3+ messages / 2 participants
[nested] [flat]

* Better way to monitor for failed replication?
@ 2026-01-09 15:50 Ron Johnson <[email protected]>
  2026-01-09 17:41 ` Re: Better way to monitor for failed replication? Keith <[email protected]>
  0 siblings, 1 reply; 3+ messages in thread

From: Ron Johnson @ 2026-01-09 15:50 UTC (permalink / raw)
  To: Pgsql-admin <[email protected]>

Currently, in a bash script, I run this SELECT statement against the
Primary server which is supposed to replicate to multiple servers.  If
active == f, I send an alter email.

postgres=# SELECT rs.slot_name, rs.active, sr.client_hostname
from pg_replication_slots rs
    left outer join pg_stat_replication sr on rs.active_pid = sr.pid;
  slot_name   | active | client_hostname
--------------+--------+-----------------
 pgstandby1   | t      | BBOPITCPGS302B
 replicate_dr | f      |
(2 rows)

Is there a better way to check for replication that's supposed to be
happening, but isn't (like PG on the replica was stopped for some reason)?

-- 
Death to <Redacted>, and butter sauce.
Don't boil me, I'm still alive.
<Redacted> lobster!

^ permalink  raw  reply  [nested|flat] 3+ messages in thread

* Re: Better way to monitor for failed replication?
  2026-01-09 15:50 Better way to monitor for failed replication?
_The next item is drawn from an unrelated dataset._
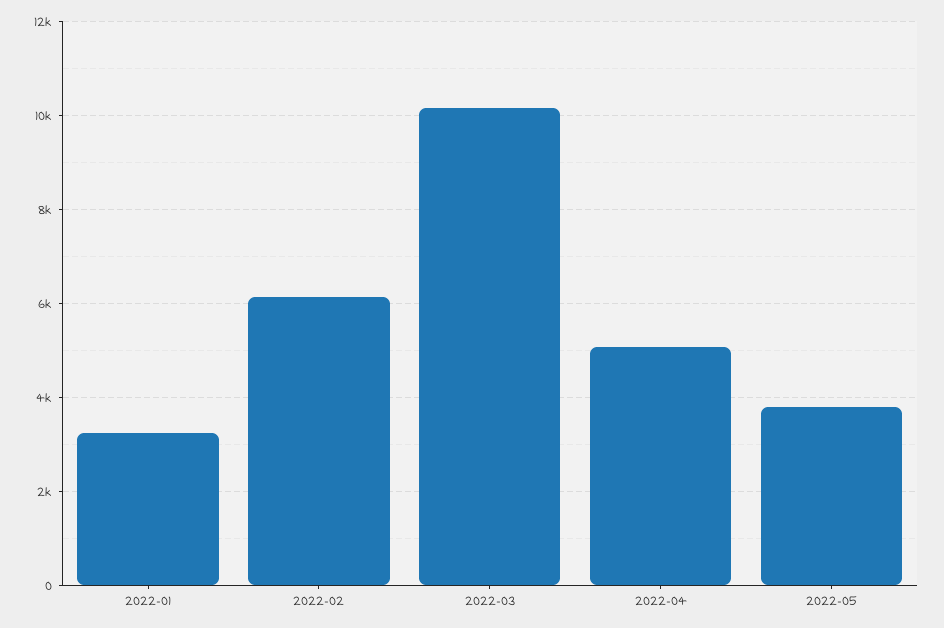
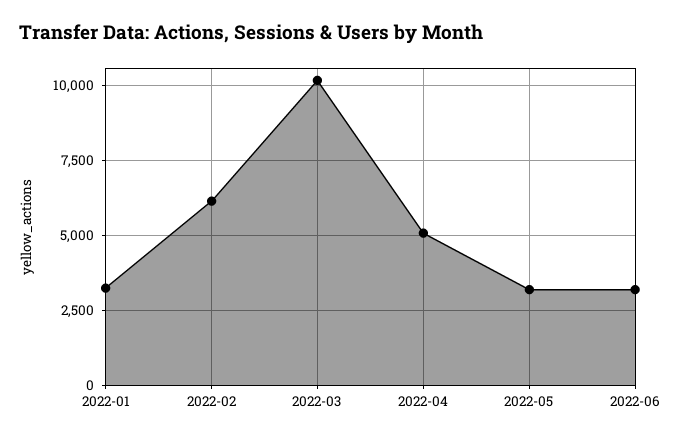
2022-05: 3800 -> 3250
2022-06: none -> 3250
Ron Johnson <[email protected]>
@ 2026-01-09 17:41 ` Keith <[email protected]>
  2026-01-09 17:53   ` Re: Better way to monitor for failed replication? Ron Johnson <[email protected]>
  0 siblings, 1 reply; 3+ messages in thread

From: Keith @ 2026-01-09 17:41 UTC (permalink / raw)
  To: Ron Johnson <[email protected]>; +Cc: Pgsql-admin <[email protected]>

On Fri, Jan 9, 2026 at 10:50 AM Ron Johnson <[email protected]> wrote:

> Currently, in a bash script, I run this SELECT statement against the
> Primary server which is supposed to replicate to multiple servers.  If
> active == f, I send an alter email.
>
> postgres=# SELECT rs.slot_name, rs.active, sr.client_hostname
> from pg_replication_slots rs
>     left outer join pg_stat_replication sr on rs.active_pid = sr.pid;
>   slot_name   | active | client_hostname
> --------------+--------+-----------------
>  pgstandby1   | t      | BBOPITCPGS302B
>  replicate_dr | f      |
> (2 rows)
>
> Is there a better way to check for replication that's supposed to be
> happening, but isn't (like PG on the replica was stopped for some reason)?
>
> --
> Death to <Redacted>, and butter sauce.
> Don't boil me, I'm still alive.
> <Redacted> lobster!
>

Your example only takes into account if you are using replication slots,
correct? If you're always using those, this is definitely a good metric to
have since the slot going down means WAL buildup, so I'd definitely keep
it. As for general replication monitoring, these have been the two queries
I use

On the Primary:

SELECT client_addr AS replica
        , client_hostname AS replica_hostname
        , client_port AS replica_port
        , pg_wal_lsn_diff(sent_lsn, replay_lsn) AS bytes
        FROM pg_catalog.pg_stat_replication;

This checks for byte-lag for all active streaming replicas, physical or
logical. A count of zero or NULL from this metric means all replicas are
down. Can monitor a specific count if you have a known number of replicas.

On any Replica:

SELECT
       CASE
       WHEN (pg_last_wal_receive_lsn() = pg_last_wal_replay_lsn()) OR
(pg_is_in_recovery() = false) THEN 0
       ELSE EXTRACT (EPOCH FROM clock_timestamp() -
pg_last_xact_replay_timestamp())::INTEGER
       END
    AS replay_time
    ,  CASE
       WHEN pg_is_in_recovery() = false THEN 0
       ELSE EXTRACT (EPOCH FROM clock_timestamp() -
pg_last_xact_replay_timestamp())::INTEGER
       END
    AS received_time;

This monitors the lag in seconds from the replica. Technically it monitors
the last time a WAL file was received (received_time) and the last time WAL
was actually replayed (replay_time). The reason for both is that the
received time can be a false positive when there is no write activity on
the primary. If there's always supposed to be write activity, this can be a
another good metric to indicate that something is very wrong. The
replay_time metric avoids the false positive by only being considered when
receive is different than replay. This metric also works when you're doing
WAL-replay replication instead of streaming.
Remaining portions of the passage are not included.